Mi się wydaję że przy długofalowych protestach społecznych w całej Polsce pod każdym ratuszem gdzie rządzi Prezydent lub Burmistrz namaszczony przez PEŁO, przy blokadach ulic, proestach na EURO itp. dało by to POLSCE upragnionw NOWE WYBORY !!! O CO MODLĘ SIĘ CODZIENNIE - AMEN.
Szanowny panie Ryszardzie, mam dla pana dużo szacunku i sympatii, lecz proszę pana, aby pan czytał komentarze do swoich tekstów. Ja kilka razy zwracałem panu uwagę, że cytaty zamieszcza pan z wielką niedbałością. Jeżeli pan nie pamięta dokładnie cytatu, to niech pan to zaznaczy bo inaczej wychodzi pan na nieuka. A chyba tak nie jest.
Mam do Pana niewiele szacunku (tylko ten należny bliźniemu) i żadnej sympatii (Pański komentarz nie wywołał jej u mnie).

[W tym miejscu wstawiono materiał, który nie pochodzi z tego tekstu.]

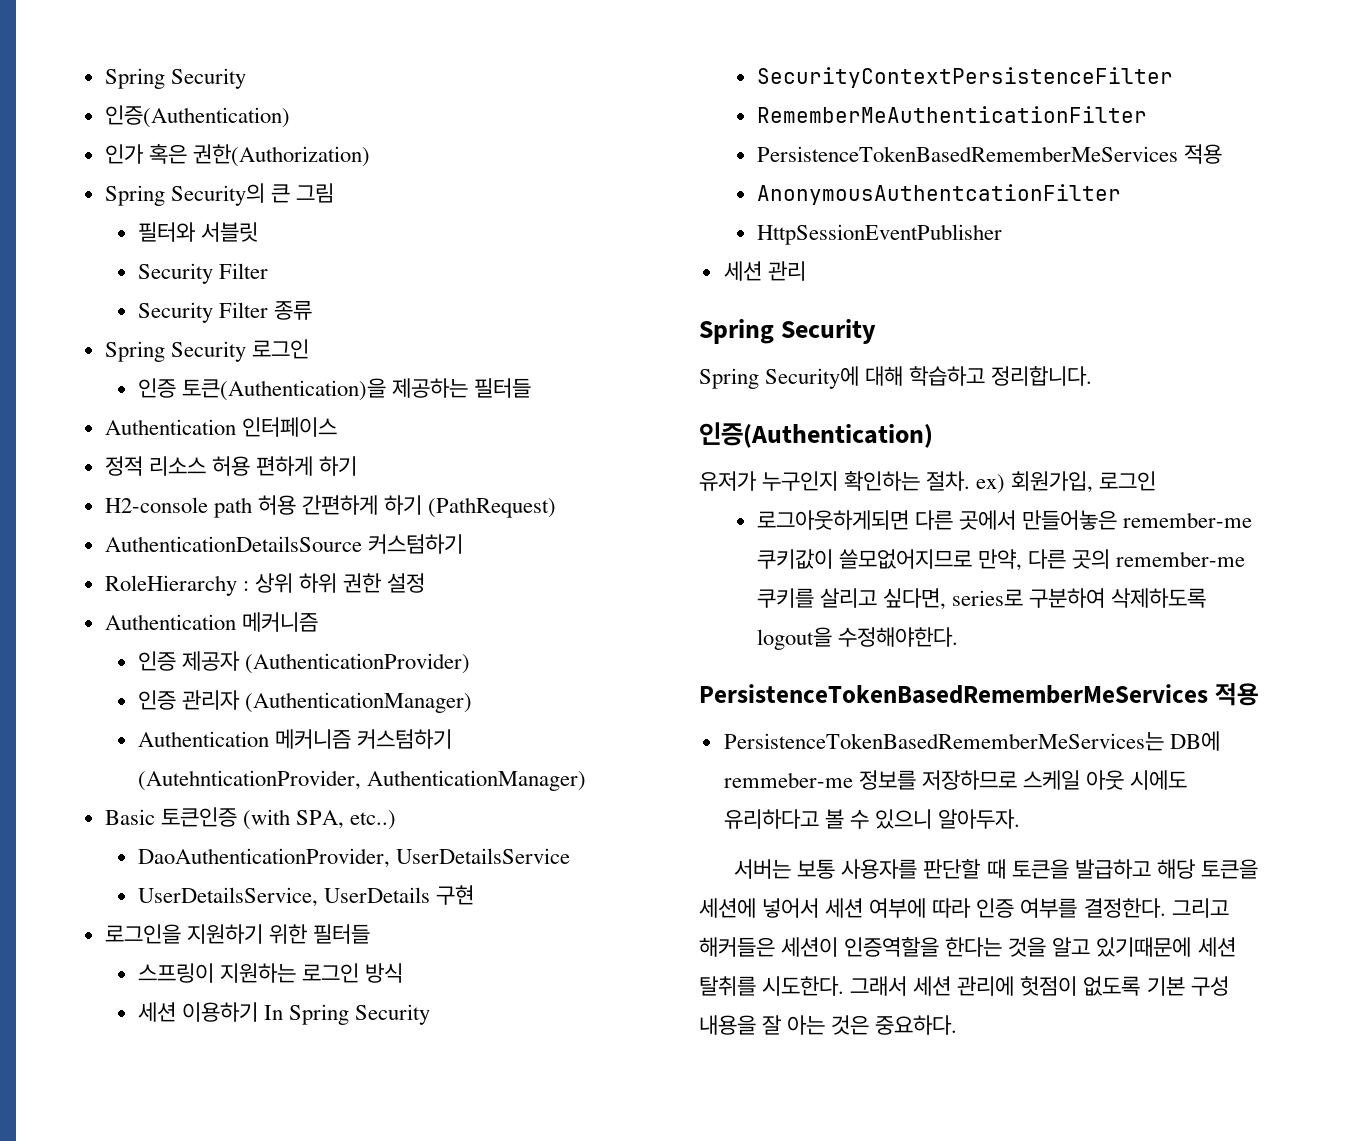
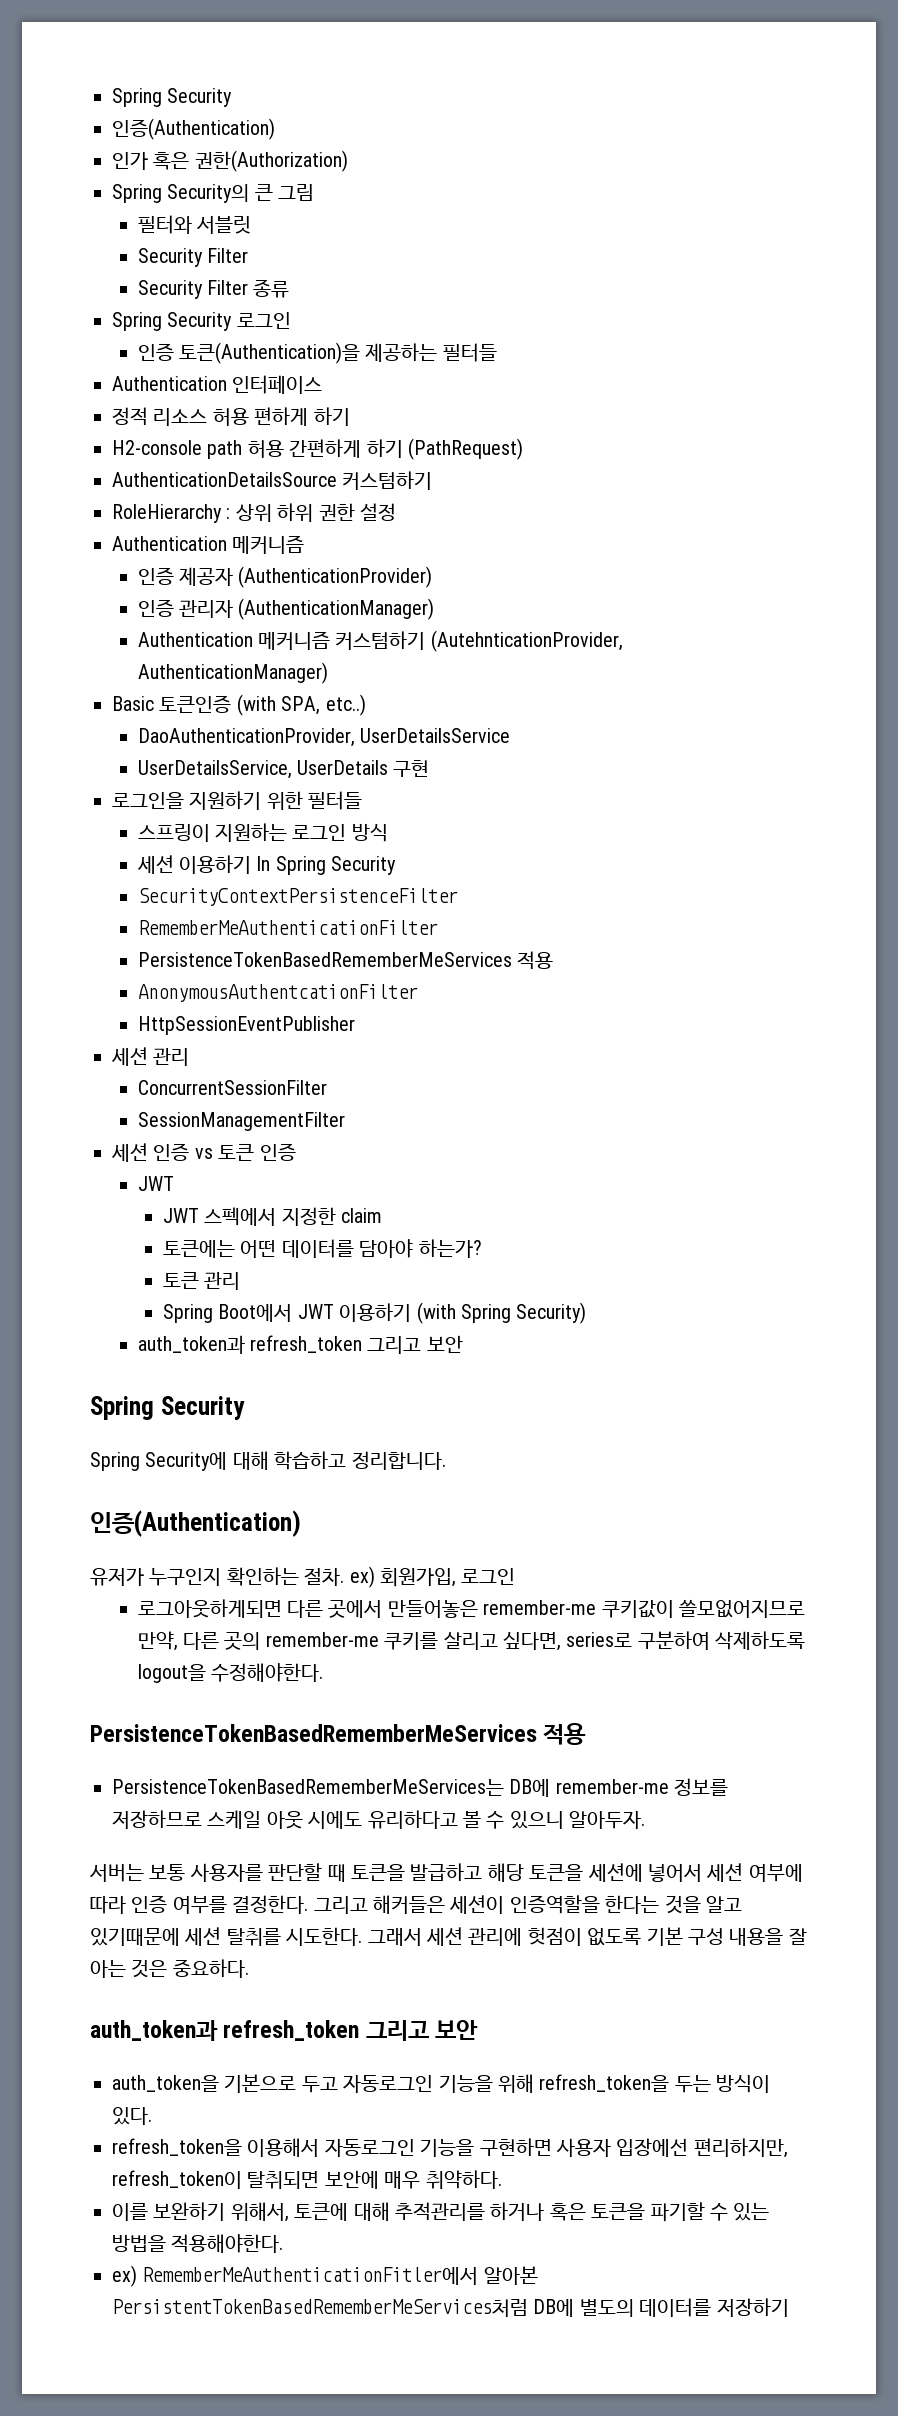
(806, 271) none -> [137,1080,327,1095] [137,1112,345,1131] [111,1143,296,1162] [137,1176,174,1191] [163,1207,383,1226] [163,1239,482,1258] [163,1272,241,1290] [163,1302,587,1324] [137,1335,463,1354] // ConcurrentSessionFilter // SessionManagementFilter // 세션 인증 vs 토큰 인증 // JWT // JWT 스펙에서 지정한 claim // 토큰에는 어떤 데이터를 담아야 하는가? // 토큰 관리 // Spring Boot에서 JWT 이용하기 (with Spring Security) // auth_token과 refresh_token 그리고 보안
[723,772,853,788] remmeber-me -> [555,1779,669,1794] remember-me
(958, 1025) none -> [90,2020,479,2041] [112,2074,771,2093] [112,2107,152,2125] [112,2138,788,2158] [112,2170,502,2189] [112,2202,770,2222] [112,2234,284,2253] [112,2265,538,2287] [112,2298,789,2317] // auth_token과 refresh_token 그리고 보안 // auth_token을 기본으로 두고 자동로그인 기능을 위해 refresh_token을 두는 방식이 있다. // refresh_token을 이용해서 자동로그인 기능을 구현하면 사용자 입장에선 편리하지만, refresh_token이 탈취되면 보안에 매우 취약하다. // 이를 보완하기 위해서, 토큰에 대해 추적관리를 하거나 혹은 토큰을 파기할 수 있는 방법을 적용해야한다. // ex) RememberMeAuthenticationFitler에서 알아본 PersistentTokenBasedRememberMeServices처럼 DB에 별도의 데이터를 저장하기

Mam dla Pana propozycję - zanim zacznie się Pan bawić w edytora tekstów Pana Ryszarda, i pouczać go jak ma pisać, proszę się samemu dokształcić. Nie powinien się Pan zwracać do adresata swoich myśli per "pan" z małej litery, ponieważ świadczy to o braku szacunku i dużym niedbalstwie z Pana strony. Słowem - wychodzi Pan na nieuka. I chyba tak jest.
Pozwole sobie powtorzyc moja skromna opinie na temat wczesniejszych wyborow. Wybory nam nie groza - niestety. Tusk natomiast, oczywiscie za pelna wiedza i aprobata Pawlaka, szykuje sie do powiekszenia koalicji o Palikota. Celowo wiec zmniejsza liczebnie swoja partyjke aby nie miec wyboru. "Wsytuacji podbramkowej" stwierdzi , ze Polska nie moze sobie pozwolic na wczesniejsze wybory i "wybierze" mniejsze zlo w postaci koalicji dodatkowo z Palikotem. Ten dostanie swoj tytulik wicepremiera i wszyscy beda szczesliwi. Pawlak bo odpowiedzialnosc przed polska wsia bedzie mniejsza, Palikot bo i tak popiera Tuska, i sam Tusk bo dojdzie do wladzy jaka jeszcze nikt nie dysponowal w tym kraju. Co wiecej po kilku usmiechach w strone SLD ekipa kochajacego milosc premiera moze nawet pokusic sie o ingerencje w konstytucje i podejrzewam, ze nie bylyby to zmiany, ktore cieszylyby PiS. Co pan o tym sadzi, panie Czarnecki?